What you return must match, exactly, the lines running from the one containing "combinations(n, r, v)" to the end of the data, both included, and must contain no pictures.

AVAILABLE DATA:
[Start of section]

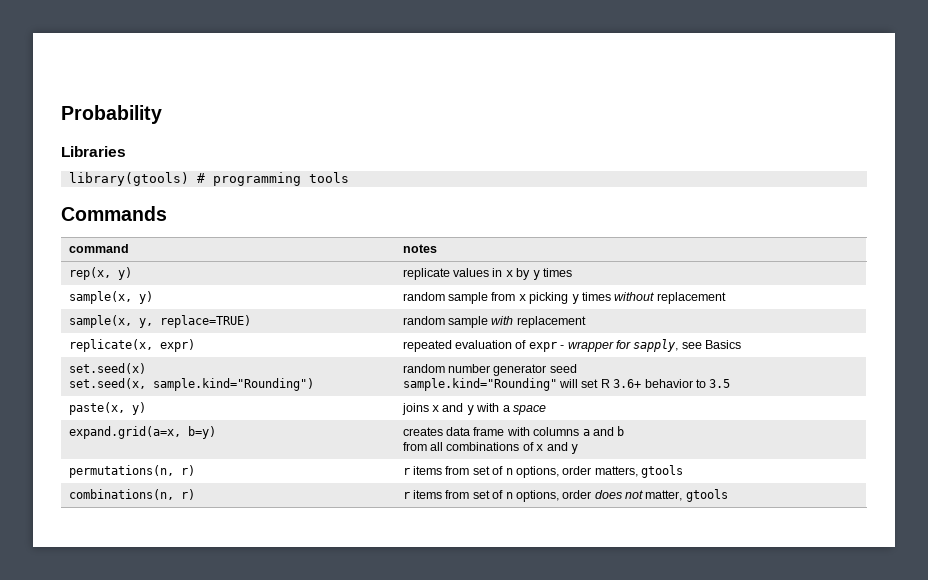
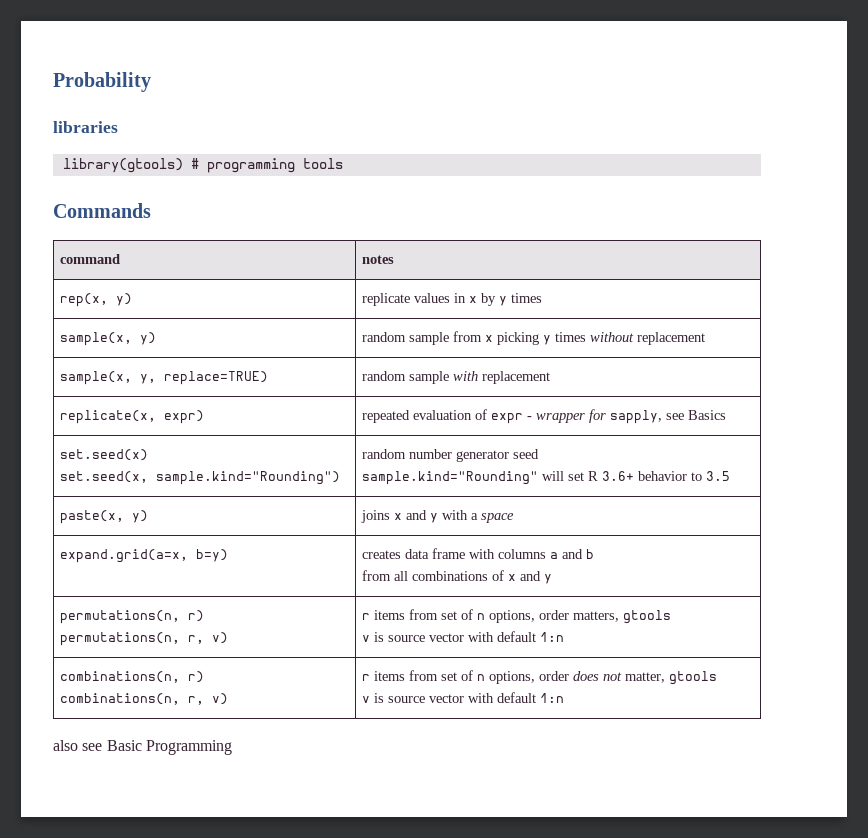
- Libraries
+ libraries
- permutations(n, r) | r items from set of n options, order matters, gtools
+ permutations(n, r)
+ permutations(n, r, v) | r items from set of n options, order matters, gtools
+ v is source vector with default 1:n
- combinations(n, r) | r items from set of n options, order does not matter, gtools
+ combinations(n, r)
+ combinations(n, r, v) | r items from set of n options, order does not matter, gtools
+ v is source vector with default 1:n
+ also see Basic Programming

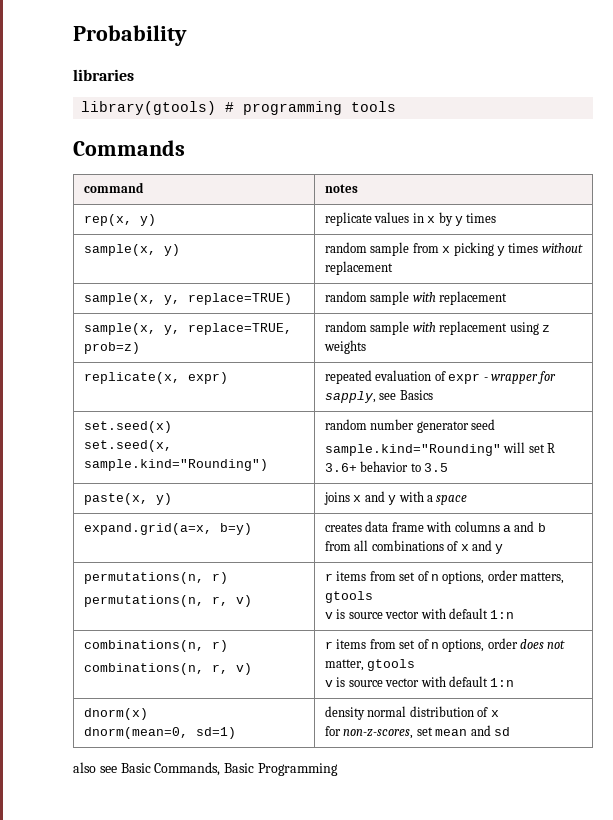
+ sample(x, y, replace=TRUE, prob=z) | random sample with replacement using z weights
+ dnorm(x)
+ dnorm(mean=0, sd=1) | density normal distribution of x
+ for non-z-scores, set mean and sd
- also see Basic Programming
+ also see Basic Commands, Basic Programming

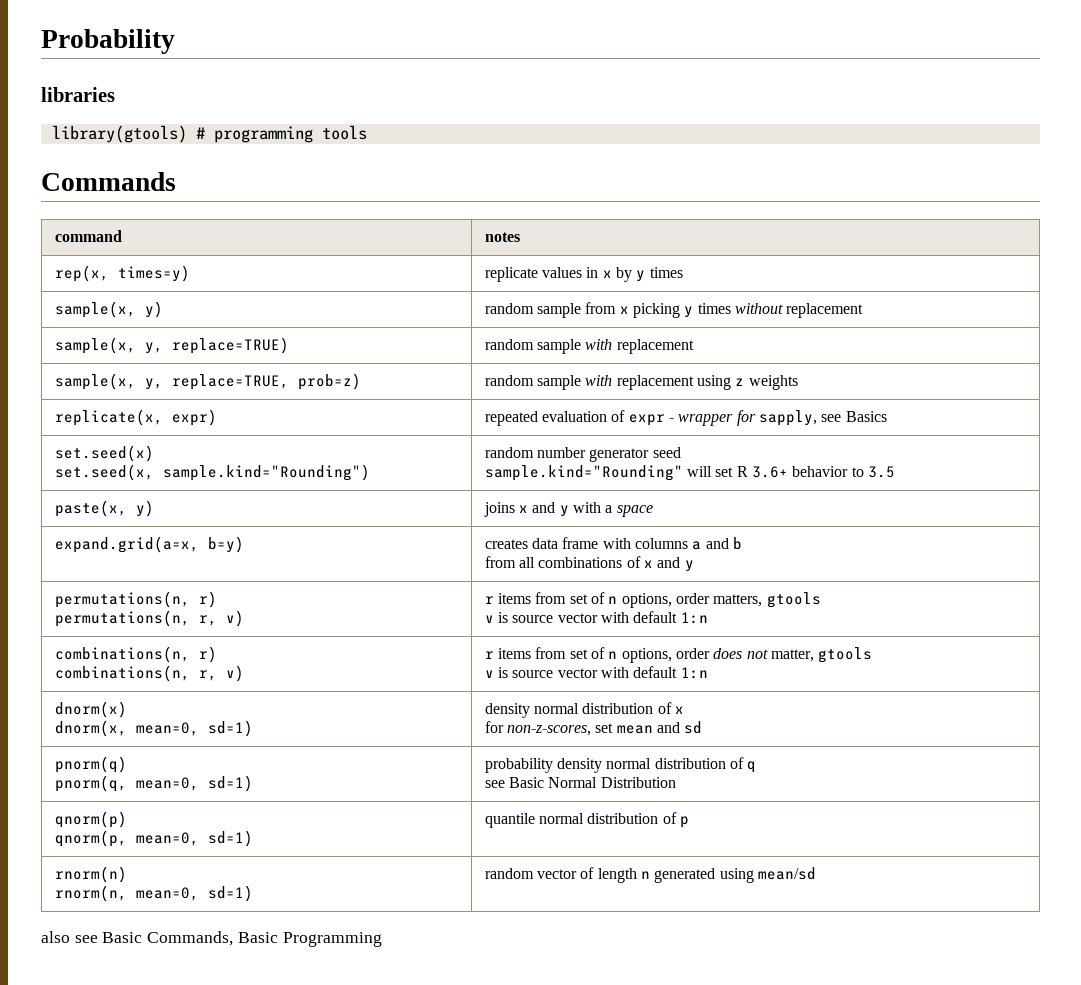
- rep(x, y) | replicate values in x by y times
+ rep(x, times=y) | replicate values in x by y times
  dnorm(x)
- dnorm(mean=0, sd=1) | density normal distribution of x
+ dnorm(x, mean=0, sd=1) | density normal distribution of x
+ pnorm(q)
+ pnorm(q, mean=0, sd=1) | probability density normal distribution of q
+ see Basic Normal Distribution
+ qnorm(p)
+ qnorm(p, mean=0, sd=1) | quantile normal distribution of p
+ rnorm(n)
+ rnorm(n, mean=0, sd=1) | random vector of length n generated using mean/sd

[End of section]

RESULT FOR THIS TASK:
+ combinations(n, r, v) | r items from set of n options, order does not matter, gtools
+ v is source vector with default 1:n
+ also see Basic Programming

+ sample(x, y, replace=TRUE, prob=z) | random sample with replacement using z weights
+ dnorm(x)
+ dnorm(mean=0, sd=1) | density normal distribution of x
+ for non-z-scores, set mean and sd
- also see Basic Programming
+ also see Basic Commands, Basic Programming

- rep(x, y) | replicate values in x by y times
+ rep(x, times=y) | replicate values in x by y times
  dnorm(x)
- dnorm(mean=0, sd=1) | density normal distribution of x
+ dnorm(x, mean=0, sd=1) | density normal distribution of x
+ pnorm(q)
+ pnorm(q, mean=0, sd=1) | probability density normal distribution of q
+ see Basic Normal Distribution
+ qnorm(p)
+ qnorm(p, mean=0, sd=1) | quantile normal distribution of p
+ rnorm(n)
+ rnorm(n, mean=0, sd=1) | random vector of length n generated using mean/sd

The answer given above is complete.